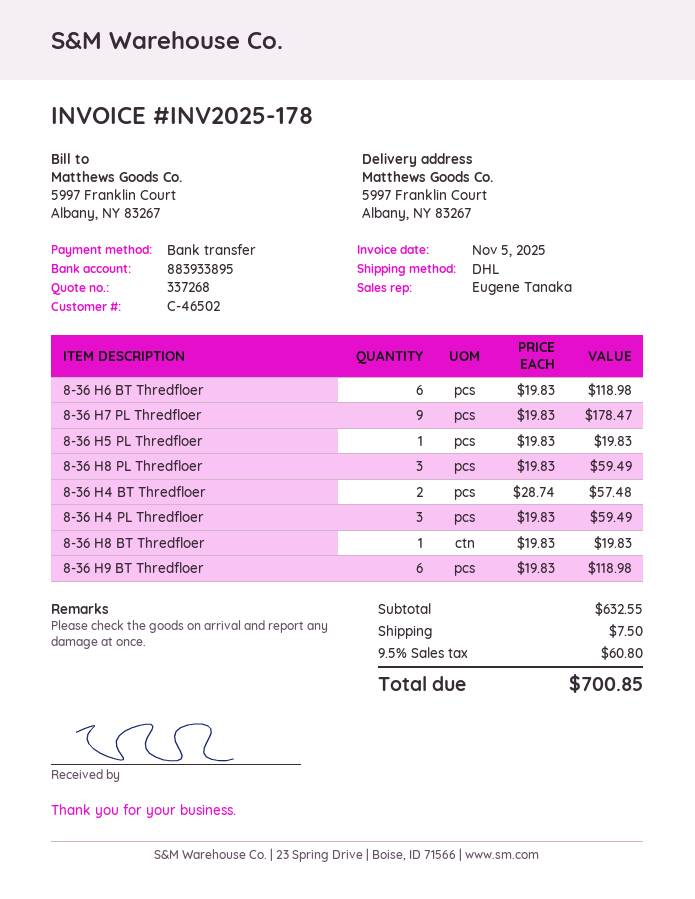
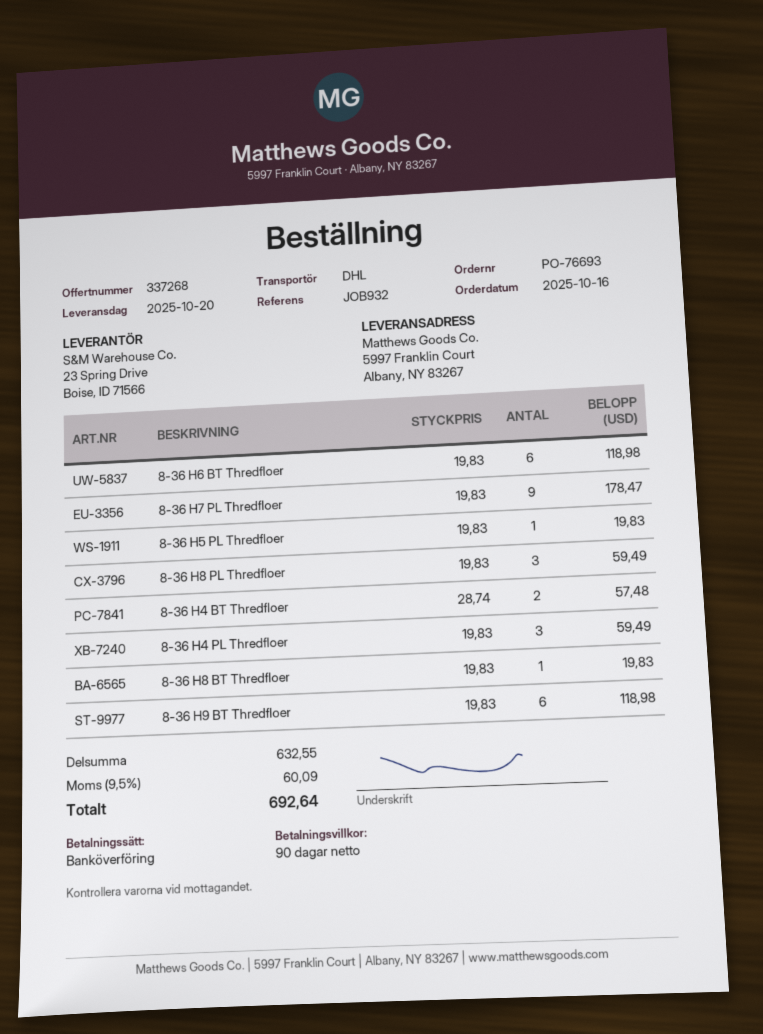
shipping: 7.50 -> none
tax: 9.5% = 60.80 -> 9.5% = 60.09
total: 700.85 -> 692.64

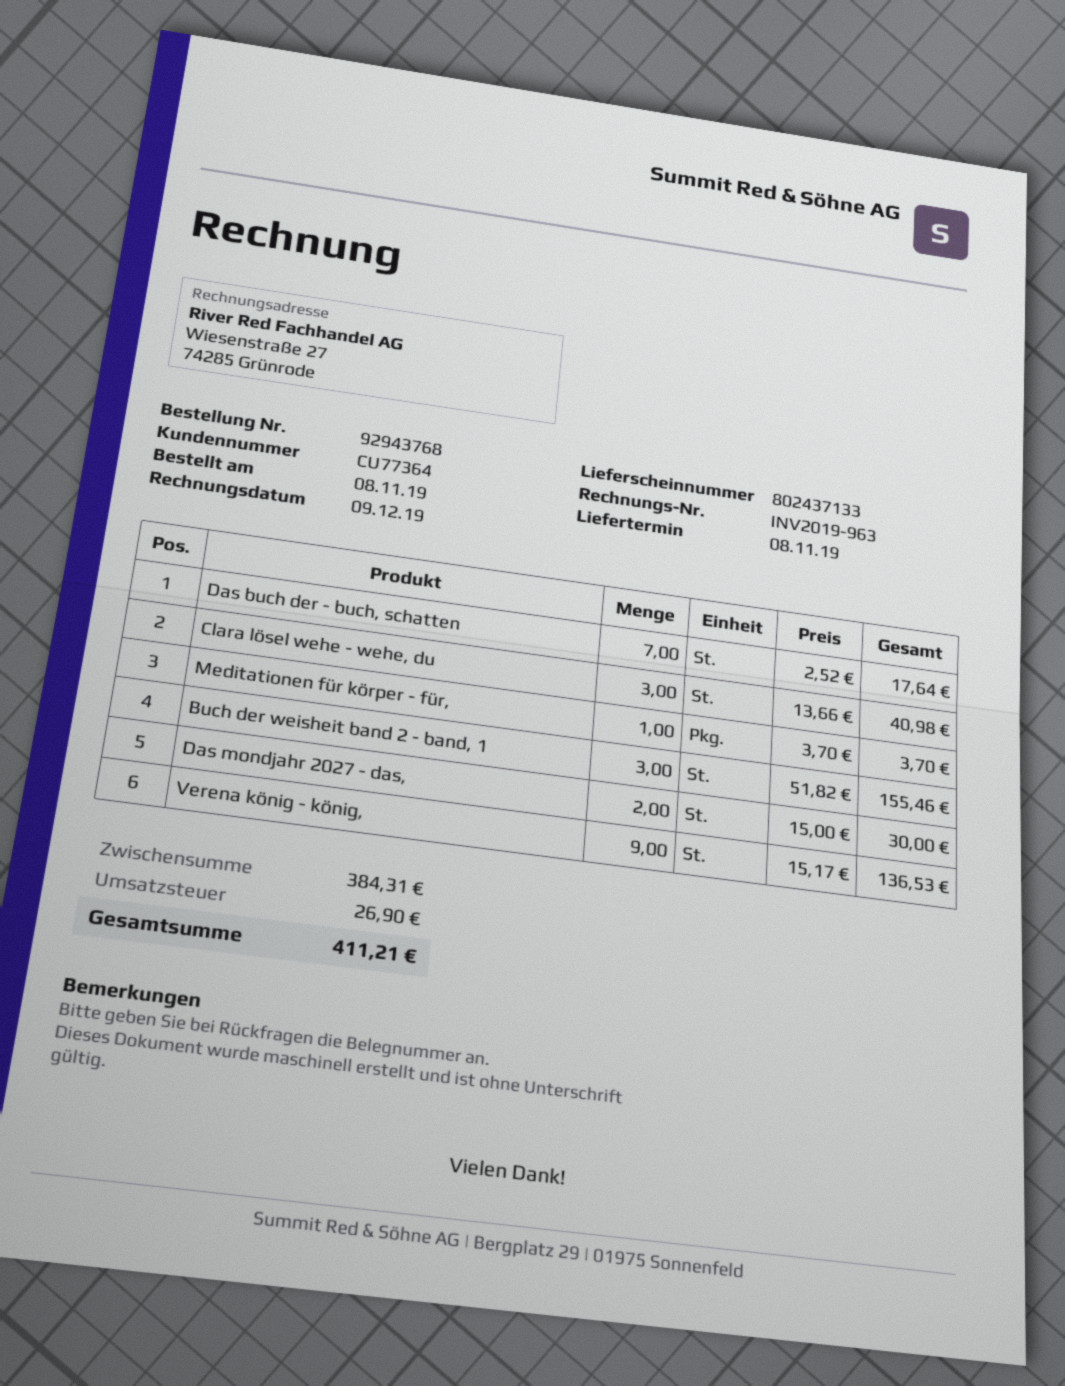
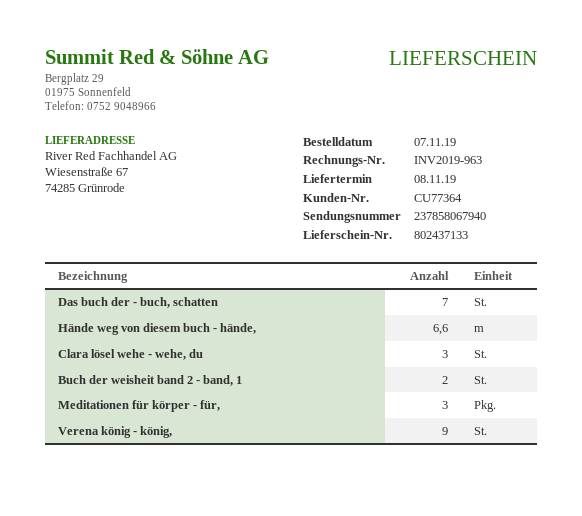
order date: 2019-11-08 -> 2019-11-07
Meditationen für körper - für,: 1 -> 3
Buch der weisheit band 2 - band, 1: 3 -> 2
Das mondjahr 2027 - das,: 2 -> none
Hände weg von diesem buch - hände,: none -> 6.6

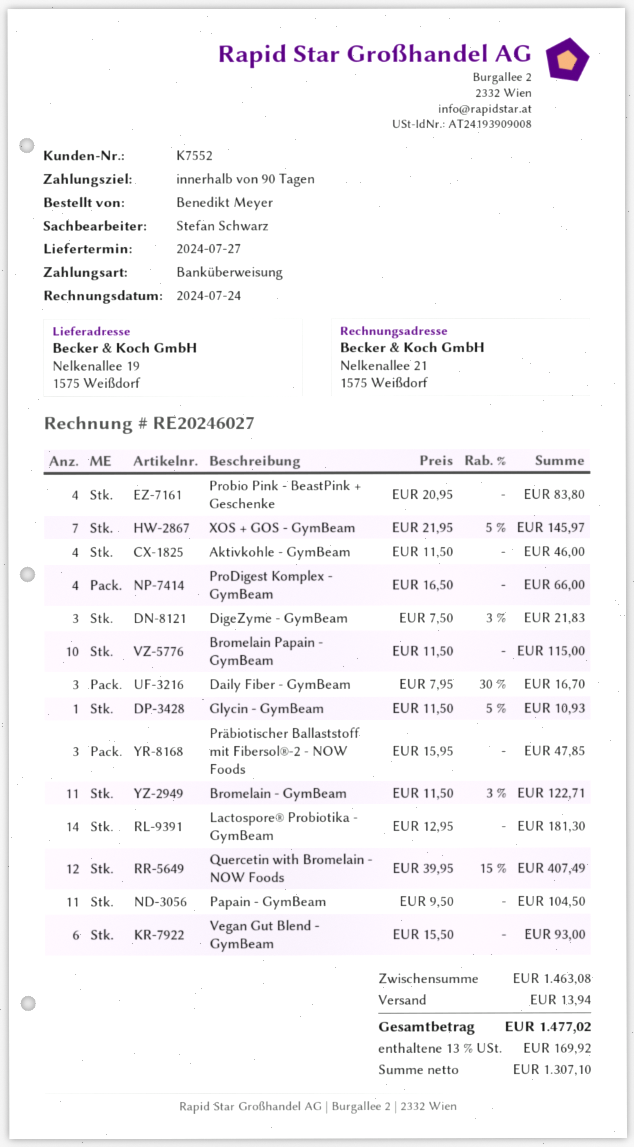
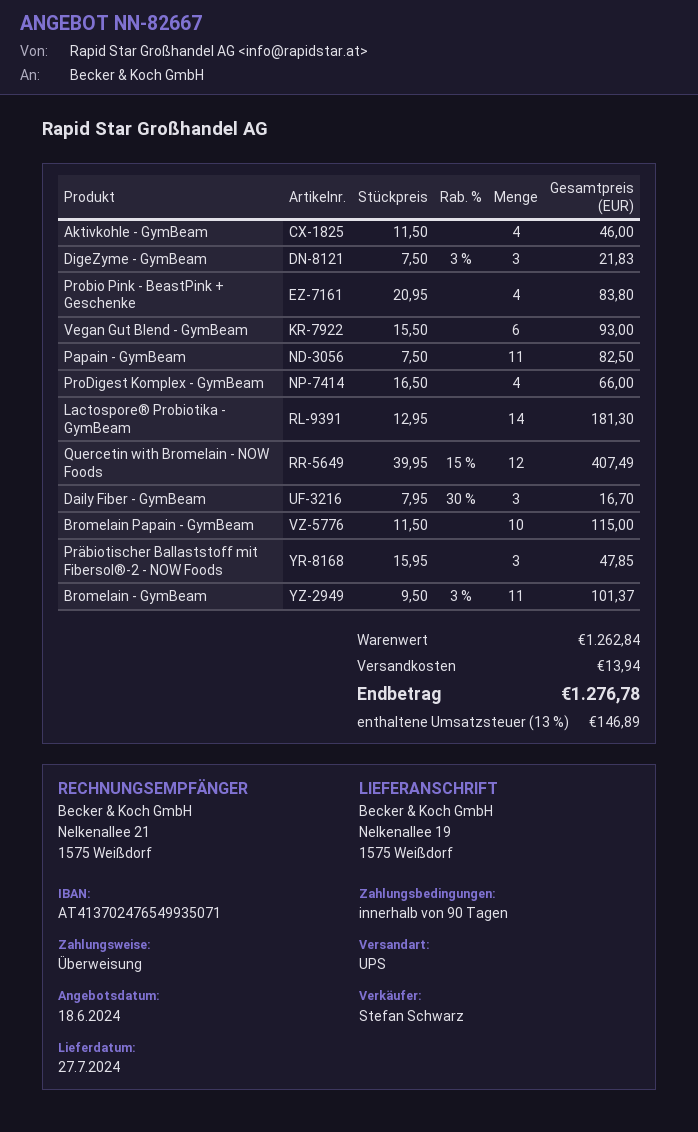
XOS + GOS - GymBeam: 7 x 21.95 - 5% = 145.97 -> none
Glycin - GymBeam: 1 x 11.50 - 5% = 10.93 -> none
Bromelain - GymBeam: 11 x 11.50 - 3% = 122.71 -> 11 x 9.50 - 3% = 101.37
Papain - GymBeam: 11 x 9.50 = 104.50 -> 11 x 7.50 = 82.50
subtotal: 1463.08 -> 1262.84
tax: 13% = 169.92 -> 13% = 146.89
total: 1477.02 -> 1276.78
◇ ◇ ◇
**Exercise instructions**:
In the copy, include every record exactly and no pictures at all.

**Result**:
shipping: 7.50 -> none
tax: 9.5% = 60.80 -> 9.5% = 60.09
total: 700.85 -> 692.64

order date: 2019-11-08 -> 2019-11-07
Meditationen für körper - für,: 1 -> 3
Buch der weisheit band 2 - band, 1: 3 -> 2
Das mondjahr 2027 - das,: 2 -> none
Hände weg von diesem buch - hände,: none -> 6.6

XOS + GOS - GymBeam: 7 x 21.95 - 5% = 145.97 -> none
Glycin - GymBeam: 1 x 11.50 - 5% = 10.93 -> none
Bromelain - GymBeam: 11 x 11.50 - 3% = 122.71 -> 11 x 9.50 - 3% = 101.37
Papain - GymBeam: 11 x 9.50 = 104.50 -> 11 x 7.50 = 82.50
subtotal: 1463.08 -> 1262.84
tax: 13% = 169.92 -> 13% = 146.89
total: 1477.02 -> 1276.78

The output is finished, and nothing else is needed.